#### Stored records:

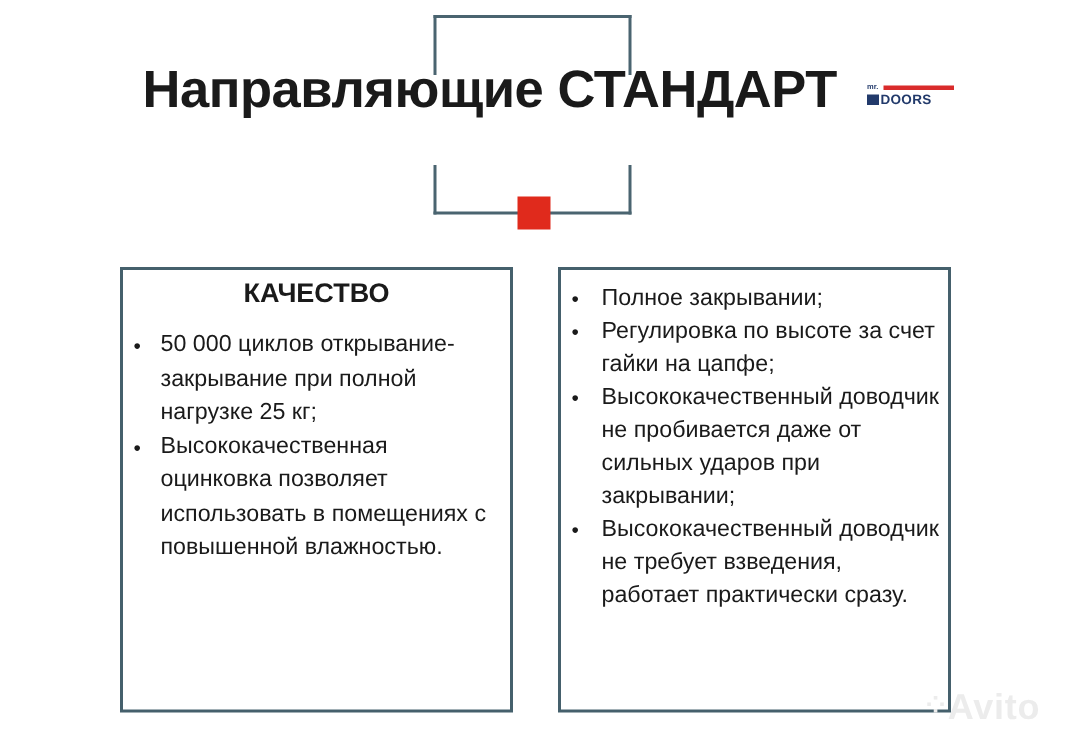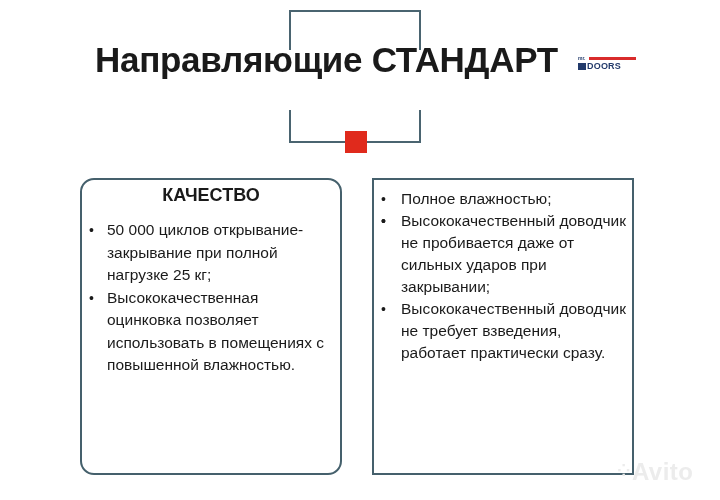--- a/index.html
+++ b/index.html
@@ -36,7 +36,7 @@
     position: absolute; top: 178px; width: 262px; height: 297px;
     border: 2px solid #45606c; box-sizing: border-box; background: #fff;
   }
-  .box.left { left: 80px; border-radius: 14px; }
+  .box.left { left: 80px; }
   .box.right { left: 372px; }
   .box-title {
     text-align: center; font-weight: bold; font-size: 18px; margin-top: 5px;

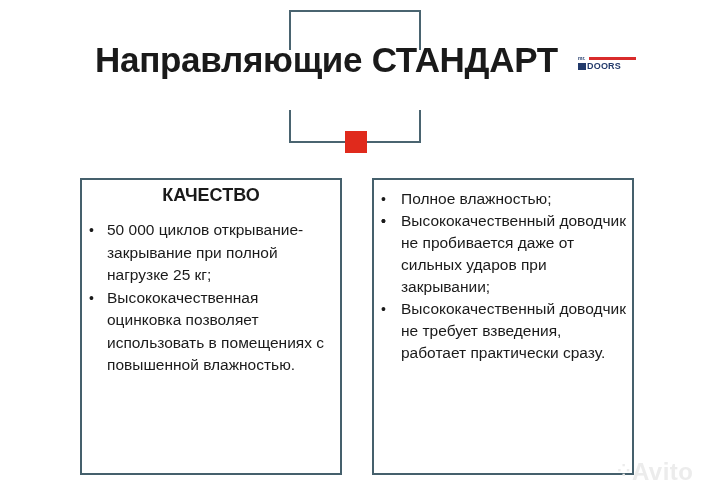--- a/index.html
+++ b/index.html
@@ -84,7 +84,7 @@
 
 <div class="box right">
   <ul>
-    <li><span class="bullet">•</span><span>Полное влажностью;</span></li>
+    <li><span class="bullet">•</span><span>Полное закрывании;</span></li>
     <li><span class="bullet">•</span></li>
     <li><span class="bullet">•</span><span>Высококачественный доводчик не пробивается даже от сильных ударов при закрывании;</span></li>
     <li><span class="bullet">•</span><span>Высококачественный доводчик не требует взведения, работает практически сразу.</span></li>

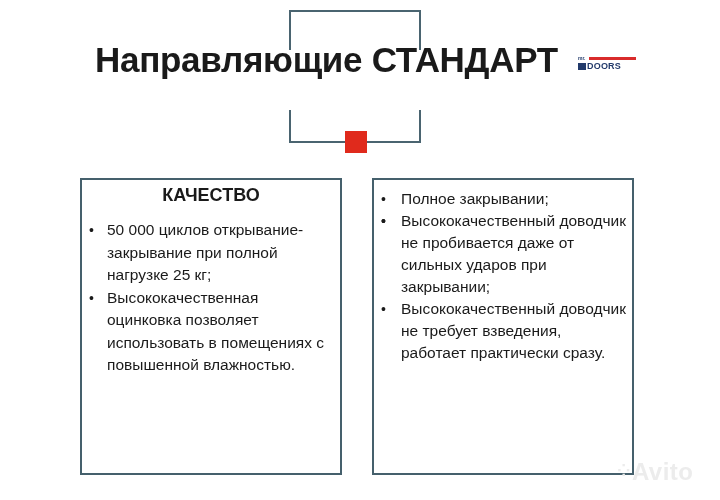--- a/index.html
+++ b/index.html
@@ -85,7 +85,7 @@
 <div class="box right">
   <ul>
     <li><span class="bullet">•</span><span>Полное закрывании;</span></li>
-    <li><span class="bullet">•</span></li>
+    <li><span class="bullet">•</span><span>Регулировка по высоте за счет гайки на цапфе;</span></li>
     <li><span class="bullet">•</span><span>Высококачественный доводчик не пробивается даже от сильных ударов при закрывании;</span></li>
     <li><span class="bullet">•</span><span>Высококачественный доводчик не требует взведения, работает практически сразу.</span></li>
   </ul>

...

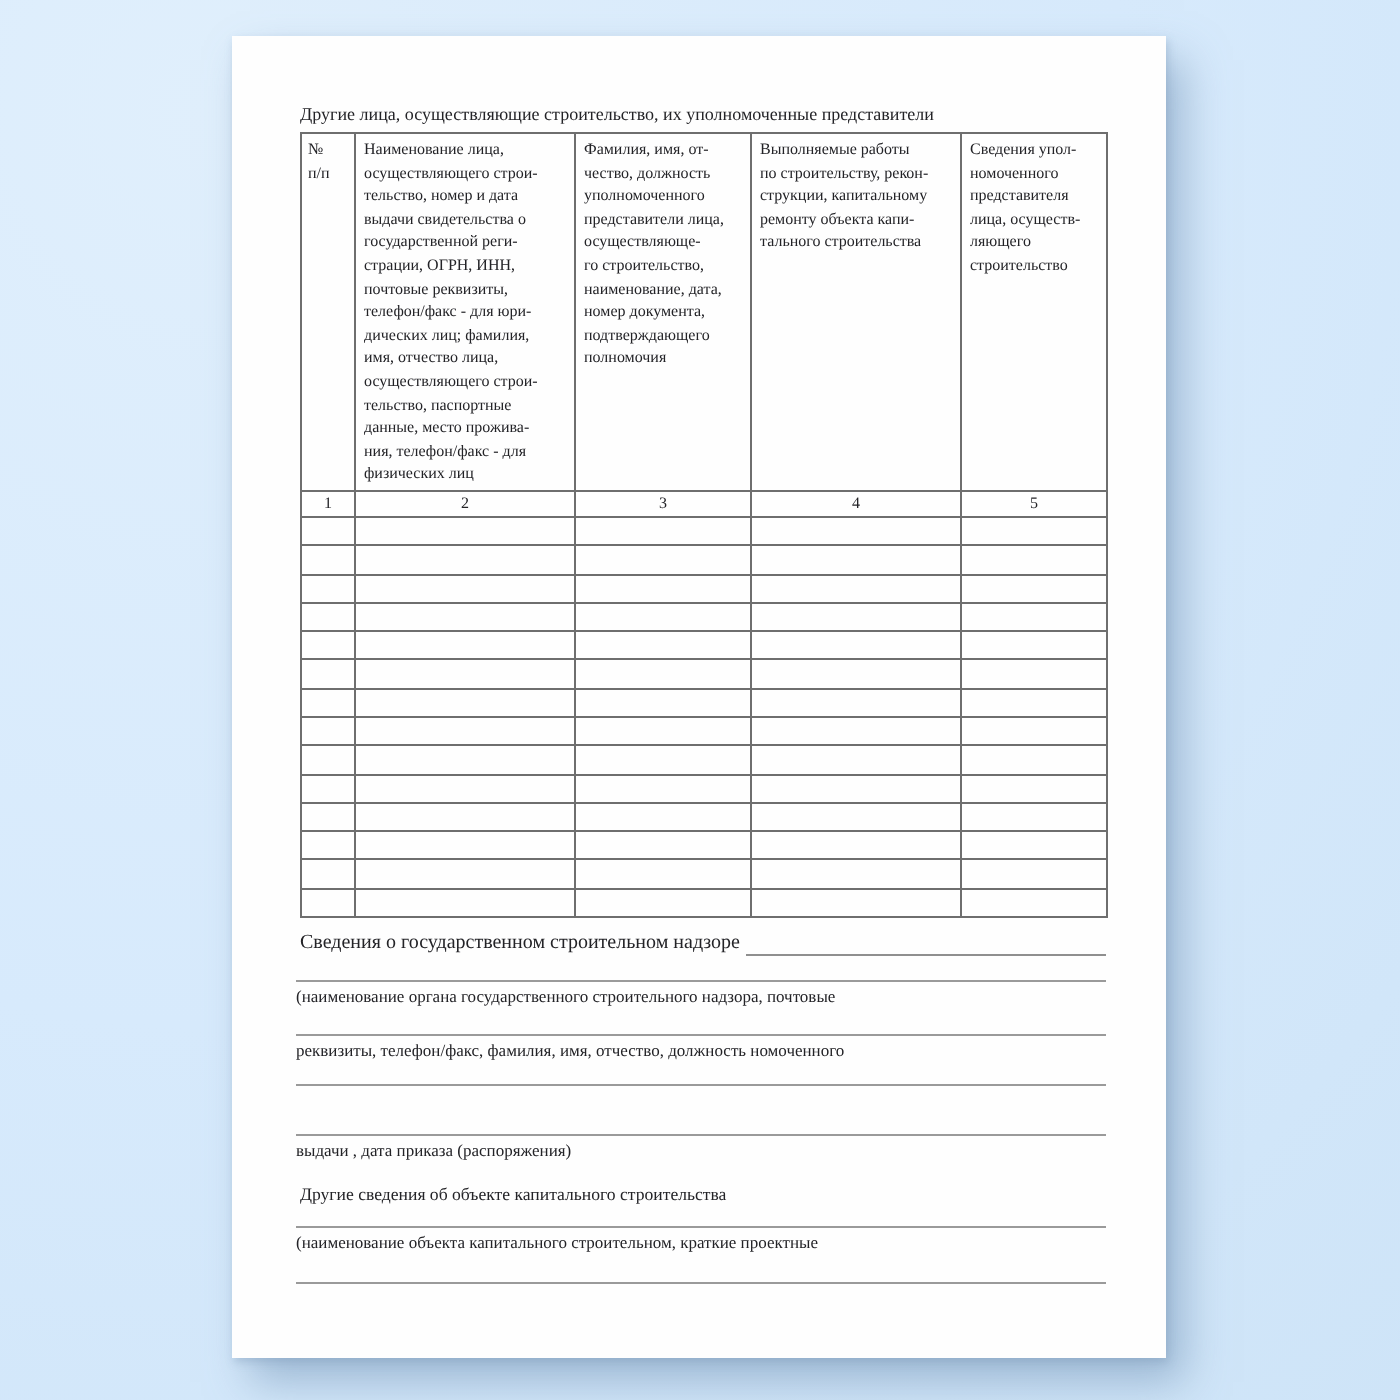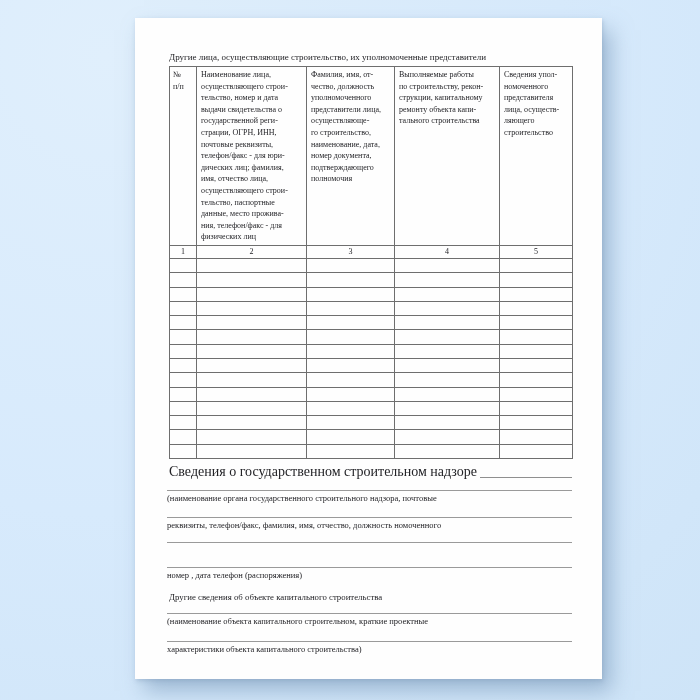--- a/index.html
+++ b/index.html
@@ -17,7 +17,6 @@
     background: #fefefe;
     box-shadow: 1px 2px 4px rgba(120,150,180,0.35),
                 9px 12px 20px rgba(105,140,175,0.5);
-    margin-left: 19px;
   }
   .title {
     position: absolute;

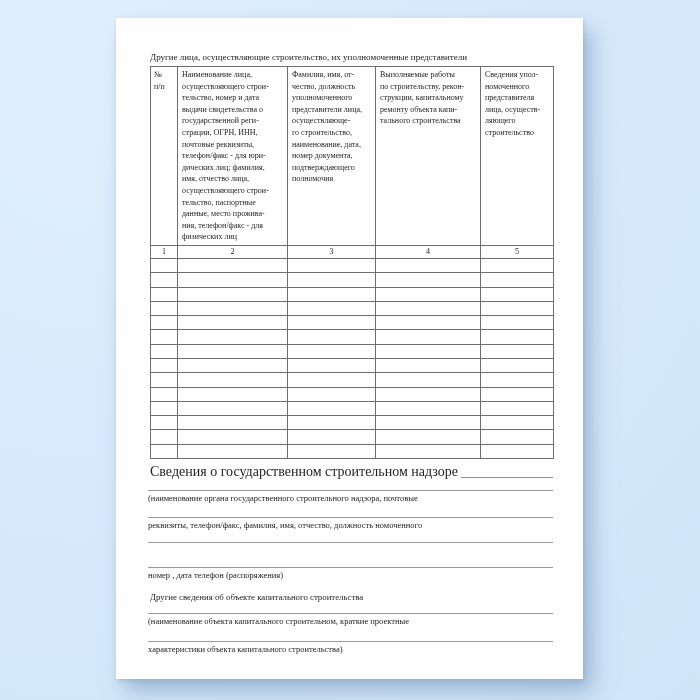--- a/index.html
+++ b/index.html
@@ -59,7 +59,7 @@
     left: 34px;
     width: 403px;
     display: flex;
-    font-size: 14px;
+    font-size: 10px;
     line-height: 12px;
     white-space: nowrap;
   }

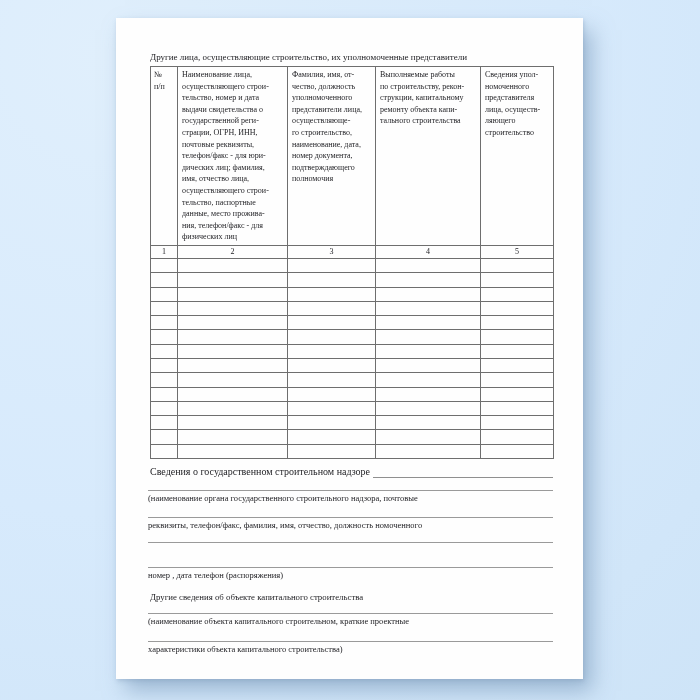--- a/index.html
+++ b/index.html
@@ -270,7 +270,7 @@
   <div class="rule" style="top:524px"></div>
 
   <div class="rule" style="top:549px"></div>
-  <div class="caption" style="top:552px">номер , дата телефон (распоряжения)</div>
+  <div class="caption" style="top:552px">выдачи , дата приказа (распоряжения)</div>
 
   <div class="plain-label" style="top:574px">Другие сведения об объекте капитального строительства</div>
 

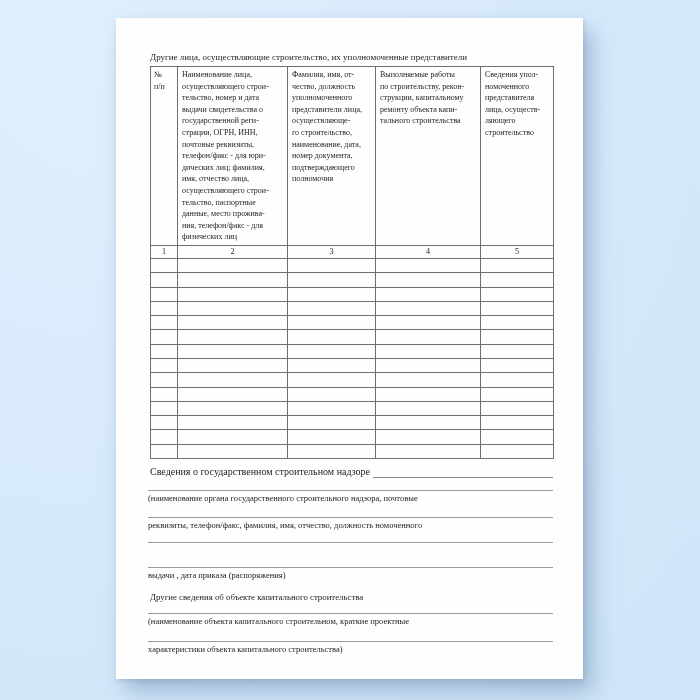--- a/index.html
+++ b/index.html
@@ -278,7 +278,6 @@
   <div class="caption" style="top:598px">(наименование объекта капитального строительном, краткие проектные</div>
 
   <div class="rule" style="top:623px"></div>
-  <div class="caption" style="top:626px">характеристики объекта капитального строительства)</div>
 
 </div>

--

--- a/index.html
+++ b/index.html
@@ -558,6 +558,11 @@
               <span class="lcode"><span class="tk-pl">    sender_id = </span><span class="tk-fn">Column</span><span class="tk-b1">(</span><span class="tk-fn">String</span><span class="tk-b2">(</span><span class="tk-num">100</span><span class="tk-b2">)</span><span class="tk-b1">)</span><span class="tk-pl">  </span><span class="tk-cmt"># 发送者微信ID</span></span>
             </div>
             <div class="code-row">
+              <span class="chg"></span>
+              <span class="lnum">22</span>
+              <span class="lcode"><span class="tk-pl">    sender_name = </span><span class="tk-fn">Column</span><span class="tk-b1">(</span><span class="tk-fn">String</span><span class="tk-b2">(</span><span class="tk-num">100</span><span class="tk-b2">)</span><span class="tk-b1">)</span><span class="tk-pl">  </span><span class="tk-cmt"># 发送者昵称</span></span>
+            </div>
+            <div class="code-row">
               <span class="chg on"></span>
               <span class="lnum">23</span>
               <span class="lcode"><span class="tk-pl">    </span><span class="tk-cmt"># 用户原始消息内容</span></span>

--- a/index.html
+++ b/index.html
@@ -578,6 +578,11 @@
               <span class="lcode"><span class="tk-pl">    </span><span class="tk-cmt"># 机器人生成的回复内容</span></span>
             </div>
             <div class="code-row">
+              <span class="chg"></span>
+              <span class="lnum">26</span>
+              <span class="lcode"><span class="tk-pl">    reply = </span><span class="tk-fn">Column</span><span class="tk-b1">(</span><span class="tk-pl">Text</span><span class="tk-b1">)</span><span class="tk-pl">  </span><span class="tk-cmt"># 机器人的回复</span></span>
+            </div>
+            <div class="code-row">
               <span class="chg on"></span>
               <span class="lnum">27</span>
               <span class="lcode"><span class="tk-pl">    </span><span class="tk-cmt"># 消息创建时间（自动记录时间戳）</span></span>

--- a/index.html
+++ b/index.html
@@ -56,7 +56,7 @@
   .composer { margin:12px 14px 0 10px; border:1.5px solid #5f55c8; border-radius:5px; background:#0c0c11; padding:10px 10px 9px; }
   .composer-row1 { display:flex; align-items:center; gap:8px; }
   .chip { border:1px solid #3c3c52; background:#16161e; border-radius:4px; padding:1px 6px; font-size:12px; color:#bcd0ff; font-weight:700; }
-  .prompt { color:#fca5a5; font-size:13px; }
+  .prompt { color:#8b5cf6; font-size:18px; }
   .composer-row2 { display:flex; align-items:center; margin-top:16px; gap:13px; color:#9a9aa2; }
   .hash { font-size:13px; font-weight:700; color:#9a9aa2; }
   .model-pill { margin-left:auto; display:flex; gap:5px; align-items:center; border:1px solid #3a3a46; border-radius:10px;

#### Directions for this task:
The answer must be every line of the records that contains the word "position".

#### The answer:
     position: absolute; top: 178px; width: 262px; height: 297px;
     position: absolute;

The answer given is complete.